INPUT FOR THIS TASK:

((

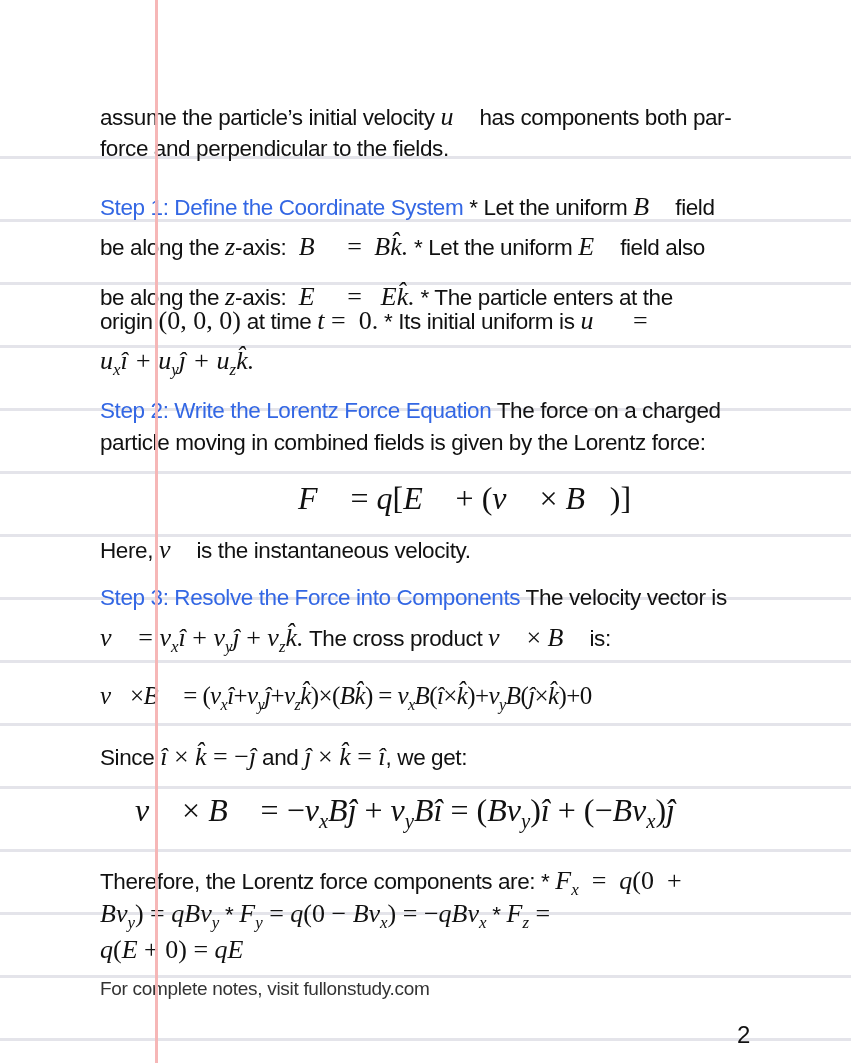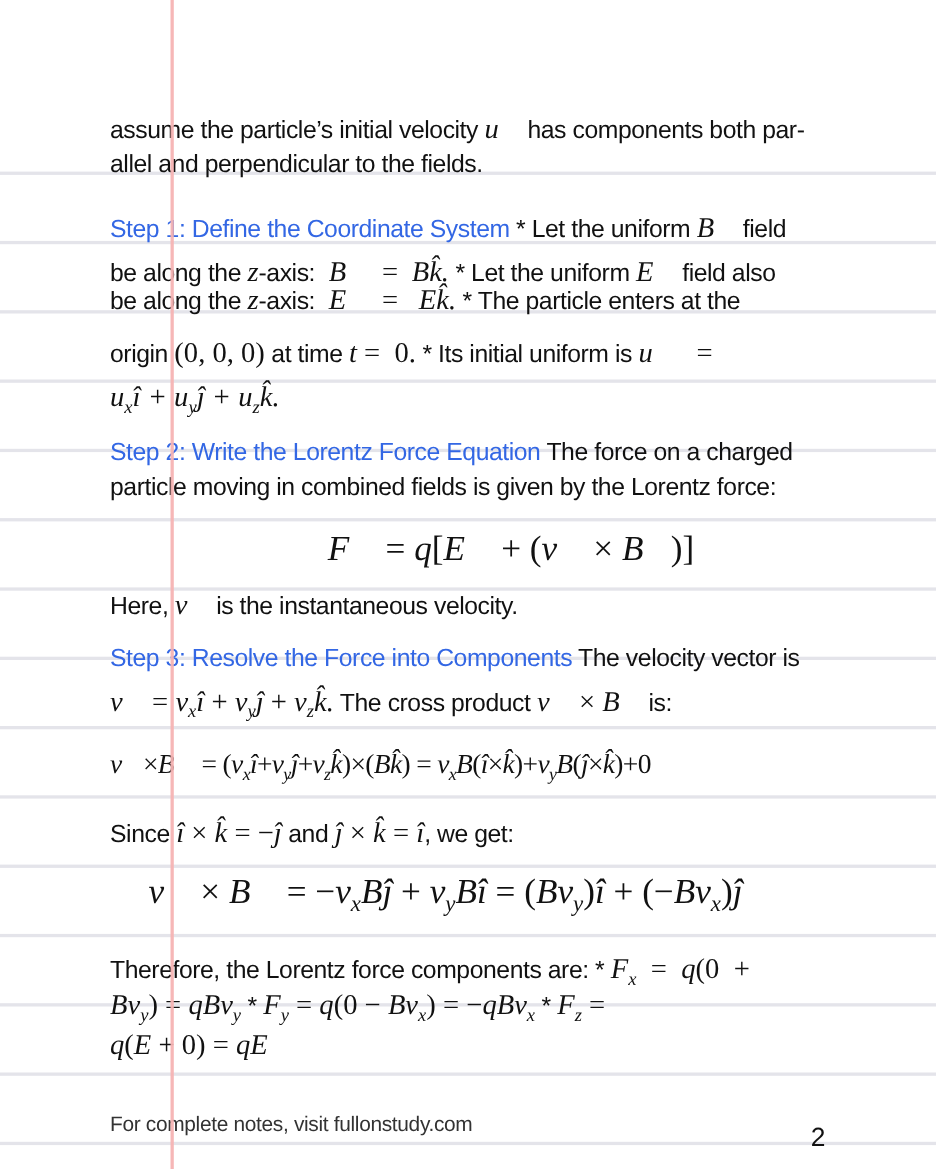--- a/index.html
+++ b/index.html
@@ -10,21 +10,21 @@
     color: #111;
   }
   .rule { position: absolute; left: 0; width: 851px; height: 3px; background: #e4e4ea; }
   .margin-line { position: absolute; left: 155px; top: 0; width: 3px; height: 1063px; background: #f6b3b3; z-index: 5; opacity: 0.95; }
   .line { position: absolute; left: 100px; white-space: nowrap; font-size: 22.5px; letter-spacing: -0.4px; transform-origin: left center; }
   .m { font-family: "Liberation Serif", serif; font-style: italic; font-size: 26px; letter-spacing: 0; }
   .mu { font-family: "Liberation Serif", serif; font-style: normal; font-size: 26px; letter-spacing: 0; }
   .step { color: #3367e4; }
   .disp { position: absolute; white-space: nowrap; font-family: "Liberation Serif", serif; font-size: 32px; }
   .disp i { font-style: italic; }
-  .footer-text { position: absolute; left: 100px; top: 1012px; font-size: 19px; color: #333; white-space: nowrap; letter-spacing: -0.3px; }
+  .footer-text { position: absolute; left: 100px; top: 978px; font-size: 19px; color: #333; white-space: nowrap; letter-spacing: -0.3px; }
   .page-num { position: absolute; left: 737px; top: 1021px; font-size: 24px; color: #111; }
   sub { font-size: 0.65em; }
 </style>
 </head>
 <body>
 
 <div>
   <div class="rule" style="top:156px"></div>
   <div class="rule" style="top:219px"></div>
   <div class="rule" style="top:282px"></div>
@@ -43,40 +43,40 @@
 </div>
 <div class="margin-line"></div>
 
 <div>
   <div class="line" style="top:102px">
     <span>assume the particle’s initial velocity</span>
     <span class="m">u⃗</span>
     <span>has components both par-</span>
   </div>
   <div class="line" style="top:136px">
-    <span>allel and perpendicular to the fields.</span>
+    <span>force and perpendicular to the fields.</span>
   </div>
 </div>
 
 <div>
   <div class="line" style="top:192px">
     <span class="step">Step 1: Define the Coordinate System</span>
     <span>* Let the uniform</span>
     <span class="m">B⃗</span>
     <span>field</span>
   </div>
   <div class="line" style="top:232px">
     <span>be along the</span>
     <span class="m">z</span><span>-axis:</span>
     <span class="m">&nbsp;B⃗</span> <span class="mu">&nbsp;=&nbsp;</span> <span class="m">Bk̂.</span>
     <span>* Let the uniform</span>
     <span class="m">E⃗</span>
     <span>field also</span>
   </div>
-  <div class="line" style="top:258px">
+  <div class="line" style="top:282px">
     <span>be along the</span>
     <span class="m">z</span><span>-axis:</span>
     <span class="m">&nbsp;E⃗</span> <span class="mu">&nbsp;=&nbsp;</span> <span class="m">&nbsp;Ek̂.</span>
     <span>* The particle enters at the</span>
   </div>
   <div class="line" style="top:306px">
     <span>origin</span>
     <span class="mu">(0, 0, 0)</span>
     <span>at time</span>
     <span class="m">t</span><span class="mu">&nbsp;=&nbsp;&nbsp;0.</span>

))

Leaving the pictures out, reproduce the entries above exactly.

--- a/index.html
+++ b/index.html
@@ -10,21 +10,21 @@
     color: #111;
   }
   .rule { position: absolute; left: 0; width: 851px; height: 3px; background: #e4e4ea; }
   .margin-line { position: absolute; left: 155px; top: 0; width: 3px; height: 1063px; background: #f6b3b3; z-index: 5; opacity: 0.95; }
   .line { position: absolute; left: 100px; white-space: nowrap; font-size: 22.5px; letter-spacing: -0.4px; transform-origin: left center; }
   .m { font-family: "Liberation Serif", serif; font-style: italic; font-size: 26px; letter-spacing: 0; }
   .mu { font-family: "Liberation Serif", serif; font-style: normal; font-size: 26px; letter-spacing: 0; }
   .step { color: #3367e4; }
   .disp { position: absolute; white-space: nowrap; font-family: "Liberation Serif", serif; font-size: 32px; }
   .disp i { font-style: italic; }
-  .footer-text { position: absolute; left: 100px; top: 1012px; font-size: 19px; color: #333; white-space: nowrap; letter-spacing: -0.3px; }
+  .footer-text { position: absolute; left: 100px; top: 978px; font-size: 19px; color: #333; white-space: nowrap; letter-spacing: -0.3px; }
   .page-num { position: absolute; left: 737px; top: 1021px; font-size: 24px; color: #111; }
   sub { font-size: 0.65em; }
 </style>
 </head>
 <body>
 
 <div>
   <div class="rule" style="top:156px"></div>
   <div class="rule" style="top:219px"></div>
   <div class="rule" style="top:282px"></div>
@@ -43,40 +43,40 @@
 </div>
 <div class="margin-line"></div>
 
 <div>
   <div class="line" style="top:102px">
     <span>assume the particle’s initial velocity</span>
     <span class="m">u⃗</span>
     <span>has components both par-</span>
   </div>
   <div class="line" style="top:136px">
-    <span>allel and perpendicular to the fields.</span>
+    <span>force and perpendicular to the fields.</span>
   </div>
 </div>
 
 <div>
   <div class="line" style="top:192px">
     <span class="step">Step 1: Define the Coordinate System</span>
     <span>* Let the uniform</span>
     <span class="m">B⃗</span>
     <span>field</span>
   </div>
   <div class="line" style="top:232px">
     <span>be along the</span>
     <span class="m">z</span><span>-axis:</span>
     <span class="m">&nbsp;B⃗</span> <span class="mu">&nbsp;=&nbsp;</span> <span class="m">Bk̂.</span>
     <span>* Let the uniform</span>
     <span class="m">E⃗</span>
     <span>field also</span>
   </div>
-  <div class="line" style="top:258px">
+  <div class="line" style="top:282px">
     <span>be along the</span>
     <span class="m">z</span><span>-axis:</span>
     <span class="m">&nbsp;E⃗</span> <span class="mu">&nbsp;=&nbsp;</span> <span class="m">&nbsp;Ek̂.</span>
     <span>* The particle enters at the</span>
   </div>
   <div class="line" style="top:306px">
     <span>origin</span>
     <span class="mu">(0, 0, 0)</span>
     <span>at time</span>
     <span class="m">t</span><span class="mu">&nbsp;=&nbsp;&nbsp;0.</span>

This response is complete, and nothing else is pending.